Doxiadis' most recent project is the graphic novel Logicomix, co-written with Christos Papadimitriou, a Computer Science professor at the University of California, Berkeley. Using Bertrand Russell as its narrator and protagonist, this work examines the history of mathematics, the 20th century, and, self-referentially, the lives of the authors and the history of the project's creation. Logicomix was published in September 2009 in Great Britain, by Bloomsbury Publishing, and in the U.S. by Bloomsbury USA. Logicomix received laudatory reviews, including the San Francisco Chronicle review which called it "imaginative, funny and gripping," and the book debuted at the top of the New York Times Best Seller List in the category Paperback Graphic Books.
In recent years, Doxiadis has been studying the intersection of mathematics and narrative.

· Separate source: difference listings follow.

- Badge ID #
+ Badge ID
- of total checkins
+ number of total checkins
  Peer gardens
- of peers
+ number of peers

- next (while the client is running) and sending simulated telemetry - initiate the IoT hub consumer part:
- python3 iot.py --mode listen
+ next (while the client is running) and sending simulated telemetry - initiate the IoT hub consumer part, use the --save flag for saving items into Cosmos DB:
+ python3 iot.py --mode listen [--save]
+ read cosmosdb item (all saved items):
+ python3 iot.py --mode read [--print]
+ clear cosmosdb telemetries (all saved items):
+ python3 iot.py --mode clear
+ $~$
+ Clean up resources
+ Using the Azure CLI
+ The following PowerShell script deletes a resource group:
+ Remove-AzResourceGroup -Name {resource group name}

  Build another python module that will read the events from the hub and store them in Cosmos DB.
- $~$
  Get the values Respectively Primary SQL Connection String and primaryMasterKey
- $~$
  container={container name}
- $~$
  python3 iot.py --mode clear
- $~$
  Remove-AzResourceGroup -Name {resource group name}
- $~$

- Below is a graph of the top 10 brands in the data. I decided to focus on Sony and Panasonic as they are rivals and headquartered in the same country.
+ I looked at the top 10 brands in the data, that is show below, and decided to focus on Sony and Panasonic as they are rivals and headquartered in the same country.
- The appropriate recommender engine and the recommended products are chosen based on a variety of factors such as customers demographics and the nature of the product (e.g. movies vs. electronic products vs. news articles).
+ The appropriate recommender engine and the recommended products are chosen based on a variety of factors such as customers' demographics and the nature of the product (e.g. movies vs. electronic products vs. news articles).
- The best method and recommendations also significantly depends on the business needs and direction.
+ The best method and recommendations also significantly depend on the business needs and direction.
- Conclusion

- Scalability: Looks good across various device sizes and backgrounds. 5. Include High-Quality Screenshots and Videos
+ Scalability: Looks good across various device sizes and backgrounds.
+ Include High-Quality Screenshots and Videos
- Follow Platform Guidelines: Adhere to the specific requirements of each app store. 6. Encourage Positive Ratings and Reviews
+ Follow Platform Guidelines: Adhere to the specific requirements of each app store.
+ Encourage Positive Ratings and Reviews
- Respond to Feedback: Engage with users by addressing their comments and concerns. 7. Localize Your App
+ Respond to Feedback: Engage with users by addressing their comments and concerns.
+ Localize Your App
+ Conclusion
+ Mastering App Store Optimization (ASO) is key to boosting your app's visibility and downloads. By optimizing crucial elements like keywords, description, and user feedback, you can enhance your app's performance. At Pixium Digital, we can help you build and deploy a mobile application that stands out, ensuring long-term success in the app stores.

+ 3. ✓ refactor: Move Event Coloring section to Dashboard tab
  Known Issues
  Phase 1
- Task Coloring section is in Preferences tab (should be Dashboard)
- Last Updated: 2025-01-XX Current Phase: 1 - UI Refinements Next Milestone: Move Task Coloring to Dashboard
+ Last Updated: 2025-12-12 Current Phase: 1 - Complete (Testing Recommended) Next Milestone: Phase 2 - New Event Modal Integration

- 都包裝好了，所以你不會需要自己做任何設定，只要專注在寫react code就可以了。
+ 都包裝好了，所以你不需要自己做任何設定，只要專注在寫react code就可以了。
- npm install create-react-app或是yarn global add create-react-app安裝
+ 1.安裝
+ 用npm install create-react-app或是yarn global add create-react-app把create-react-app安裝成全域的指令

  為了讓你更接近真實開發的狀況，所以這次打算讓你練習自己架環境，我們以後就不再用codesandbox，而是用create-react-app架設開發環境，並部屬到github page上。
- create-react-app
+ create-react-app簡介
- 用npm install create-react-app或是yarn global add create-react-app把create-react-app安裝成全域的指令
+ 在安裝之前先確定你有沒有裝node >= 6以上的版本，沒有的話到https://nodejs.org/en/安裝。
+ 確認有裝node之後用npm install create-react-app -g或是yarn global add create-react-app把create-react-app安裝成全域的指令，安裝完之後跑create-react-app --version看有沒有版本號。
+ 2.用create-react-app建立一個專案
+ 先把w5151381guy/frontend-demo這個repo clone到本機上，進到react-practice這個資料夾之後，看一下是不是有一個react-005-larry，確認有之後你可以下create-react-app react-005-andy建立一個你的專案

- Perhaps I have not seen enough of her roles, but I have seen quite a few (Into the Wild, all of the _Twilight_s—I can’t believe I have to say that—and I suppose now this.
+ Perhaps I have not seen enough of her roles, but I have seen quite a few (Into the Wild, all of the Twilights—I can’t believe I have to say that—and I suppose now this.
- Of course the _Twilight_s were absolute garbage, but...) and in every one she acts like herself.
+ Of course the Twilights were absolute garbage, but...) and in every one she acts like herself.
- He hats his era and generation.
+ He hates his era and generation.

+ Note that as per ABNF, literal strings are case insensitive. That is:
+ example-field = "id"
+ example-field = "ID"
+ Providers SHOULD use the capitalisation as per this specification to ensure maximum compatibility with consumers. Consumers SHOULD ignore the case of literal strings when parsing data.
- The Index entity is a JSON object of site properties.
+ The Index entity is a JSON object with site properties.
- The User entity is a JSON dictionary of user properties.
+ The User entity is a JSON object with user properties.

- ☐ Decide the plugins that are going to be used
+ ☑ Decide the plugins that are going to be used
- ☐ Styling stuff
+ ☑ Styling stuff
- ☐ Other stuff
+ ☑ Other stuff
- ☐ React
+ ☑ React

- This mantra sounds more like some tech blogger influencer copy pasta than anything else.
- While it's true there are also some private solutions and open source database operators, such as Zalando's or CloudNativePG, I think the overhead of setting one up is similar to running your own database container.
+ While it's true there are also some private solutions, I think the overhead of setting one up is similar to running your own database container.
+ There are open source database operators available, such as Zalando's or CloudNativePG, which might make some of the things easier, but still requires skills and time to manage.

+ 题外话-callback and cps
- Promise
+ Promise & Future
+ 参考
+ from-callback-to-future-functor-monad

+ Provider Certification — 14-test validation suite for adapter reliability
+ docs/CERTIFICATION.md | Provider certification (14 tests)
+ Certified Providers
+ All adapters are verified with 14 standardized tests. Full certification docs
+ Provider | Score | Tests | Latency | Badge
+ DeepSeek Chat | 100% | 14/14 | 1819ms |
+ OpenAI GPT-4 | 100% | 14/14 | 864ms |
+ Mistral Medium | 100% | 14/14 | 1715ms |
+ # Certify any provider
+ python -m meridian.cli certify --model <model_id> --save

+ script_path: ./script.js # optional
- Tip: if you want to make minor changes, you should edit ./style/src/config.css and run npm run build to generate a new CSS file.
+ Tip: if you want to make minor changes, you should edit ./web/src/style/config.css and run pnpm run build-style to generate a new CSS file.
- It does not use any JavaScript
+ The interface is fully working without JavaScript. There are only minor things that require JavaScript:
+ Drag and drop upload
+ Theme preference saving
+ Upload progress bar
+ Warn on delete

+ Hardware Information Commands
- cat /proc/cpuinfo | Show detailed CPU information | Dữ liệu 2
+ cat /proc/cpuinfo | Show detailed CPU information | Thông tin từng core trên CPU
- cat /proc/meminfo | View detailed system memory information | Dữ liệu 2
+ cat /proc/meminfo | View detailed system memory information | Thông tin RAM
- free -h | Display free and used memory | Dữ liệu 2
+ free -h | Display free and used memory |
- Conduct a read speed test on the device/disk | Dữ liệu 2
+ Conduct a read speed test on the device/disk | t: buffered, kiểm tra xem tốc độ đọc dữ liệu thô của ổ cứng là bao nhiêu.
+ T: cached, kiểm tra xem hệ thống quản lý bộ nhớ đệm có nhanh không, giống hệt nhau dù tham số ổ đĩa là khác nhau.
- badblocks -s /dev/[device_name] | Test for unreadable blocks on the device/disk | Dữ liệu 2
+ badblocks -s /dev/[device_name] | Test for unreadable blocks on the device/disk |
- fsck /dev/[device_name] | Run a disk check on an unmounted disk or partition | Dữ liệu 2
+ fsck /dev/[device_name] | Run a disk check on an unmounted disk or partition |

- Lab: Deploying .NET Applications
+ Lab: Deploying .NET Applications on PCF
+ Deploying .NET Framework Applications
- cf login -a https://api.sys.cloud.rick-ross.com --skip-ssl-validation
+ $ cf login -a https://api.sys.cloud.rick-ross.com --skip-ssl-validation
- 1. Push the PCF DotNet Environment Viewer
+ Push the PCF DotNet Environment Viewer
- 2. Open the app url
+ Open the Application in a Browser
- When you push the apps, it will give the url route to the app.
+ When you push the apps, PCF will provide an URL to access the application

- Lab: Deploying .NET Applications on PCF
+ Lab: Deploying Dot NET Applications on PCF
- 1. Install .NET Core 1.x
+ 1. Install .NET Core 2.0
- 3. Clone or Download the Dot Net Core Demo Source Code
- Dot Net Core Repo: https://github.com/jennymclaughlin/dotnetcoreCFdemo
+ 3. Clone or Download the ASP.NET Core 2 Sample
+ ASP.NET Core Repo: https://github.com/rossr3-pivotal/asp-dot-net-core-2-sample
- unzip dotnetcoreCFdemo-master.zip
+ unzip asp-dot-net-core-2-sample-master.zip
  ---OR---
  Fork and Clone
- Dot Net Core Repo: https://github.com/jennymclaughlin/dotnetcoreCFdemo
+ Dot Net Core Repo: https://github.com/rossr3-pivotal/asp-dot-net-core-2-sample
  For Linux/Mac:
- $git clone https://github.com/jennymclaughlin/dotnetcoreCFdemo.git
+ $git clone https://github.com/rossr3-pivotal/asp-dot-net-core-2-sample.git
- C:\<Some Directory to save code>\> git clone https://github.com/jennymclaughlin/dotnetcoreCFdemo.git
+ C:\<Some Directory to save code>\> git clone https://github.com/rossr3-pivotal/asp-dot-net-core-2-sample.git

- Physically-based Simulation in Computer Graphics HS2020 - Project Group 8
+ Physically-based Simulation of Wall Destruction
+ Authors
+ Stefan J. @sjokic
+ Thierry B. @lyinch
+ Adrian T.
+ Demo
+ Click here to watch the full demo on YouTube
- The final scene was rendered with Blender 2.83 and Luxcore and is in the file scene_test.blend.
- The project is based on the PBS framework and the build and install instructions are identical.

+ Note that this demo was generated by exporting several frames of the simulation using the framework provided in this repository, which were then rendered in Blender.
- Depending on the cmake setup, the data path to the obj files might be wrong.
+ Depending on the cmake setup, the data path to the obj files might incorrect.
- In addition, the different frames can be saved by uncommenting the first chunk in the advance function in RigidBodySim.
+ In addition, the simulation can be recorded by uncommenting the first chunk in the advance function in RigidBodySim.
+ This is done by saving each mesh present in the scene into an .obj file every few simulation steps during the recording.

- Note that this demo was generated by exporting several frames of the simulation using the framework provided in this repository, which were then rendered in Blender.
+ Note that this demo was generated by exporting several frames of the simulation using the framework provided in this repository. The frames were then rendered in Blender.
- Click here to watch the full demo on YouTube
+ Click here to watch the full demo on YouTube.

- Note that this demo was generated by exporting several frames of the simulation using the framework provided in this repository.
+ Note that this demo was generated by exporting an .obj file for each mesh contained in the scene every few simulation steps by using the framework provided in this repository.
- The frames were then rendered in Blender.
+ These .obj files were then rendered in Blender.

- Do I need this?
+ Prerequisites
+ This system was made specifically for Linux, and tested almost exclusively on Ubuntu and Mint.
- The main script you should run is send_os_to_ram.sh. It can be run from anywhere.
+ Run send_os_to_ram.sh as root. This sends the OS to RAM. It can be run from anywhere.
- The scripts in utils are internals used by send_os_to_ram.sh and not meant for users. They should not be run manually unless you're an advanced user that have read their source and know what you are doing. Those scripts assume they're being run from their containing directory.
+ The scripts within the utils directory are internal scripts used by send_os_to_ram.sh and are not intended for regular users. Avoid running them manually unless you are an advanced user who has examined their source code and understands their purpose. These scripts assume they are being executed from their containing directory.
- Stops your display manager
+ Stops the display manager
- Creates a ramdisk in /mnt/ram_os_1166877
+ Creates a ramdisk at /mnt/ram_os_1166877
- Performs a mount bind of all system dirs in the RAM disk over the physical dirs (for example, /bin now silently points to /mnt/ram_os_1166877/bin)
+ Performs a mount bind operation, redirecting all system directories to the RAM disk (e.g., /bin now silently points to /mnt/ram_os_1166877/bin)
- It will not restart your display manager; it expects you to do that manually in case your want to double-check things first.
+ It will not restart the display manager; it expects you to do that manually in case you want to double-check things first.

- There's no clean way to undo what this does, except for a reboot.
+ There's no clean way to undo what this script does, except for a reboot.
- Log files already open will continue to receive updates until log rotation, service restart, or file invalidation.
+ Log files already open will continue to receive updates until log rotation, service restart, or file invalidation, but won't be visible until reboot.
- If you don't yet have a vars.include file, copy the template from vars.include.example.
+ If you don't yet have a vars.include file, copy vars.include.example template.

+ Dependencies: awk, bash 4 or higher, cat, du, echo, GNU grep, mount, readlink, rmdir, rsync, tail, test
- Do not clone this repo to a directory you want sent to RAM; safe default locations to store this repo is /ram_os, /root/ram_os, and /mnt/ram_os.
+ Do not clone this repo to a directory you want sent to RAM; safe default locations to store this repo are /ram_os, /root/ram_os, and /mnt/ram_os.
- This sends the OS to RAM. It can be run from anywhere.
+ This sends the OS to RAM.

In addition to his books Uncle Petros and Goldbach's Conjecture and Logicomix, which are works of literature that contain mathematical subject matter, Doxiadis has published a collection of interviews and essays on this subject in a work called From Paranoia to Algorithms (Από την Παράνοια στους Αλγόριθμους - Apo tin Paranoia stous Algorithmous), and in 2006 established a non-profit organization, Thales and Friends (Θαλής και Φίλοι - Thalis ke Fili), which has the aim of bridging the gap between the disciplines.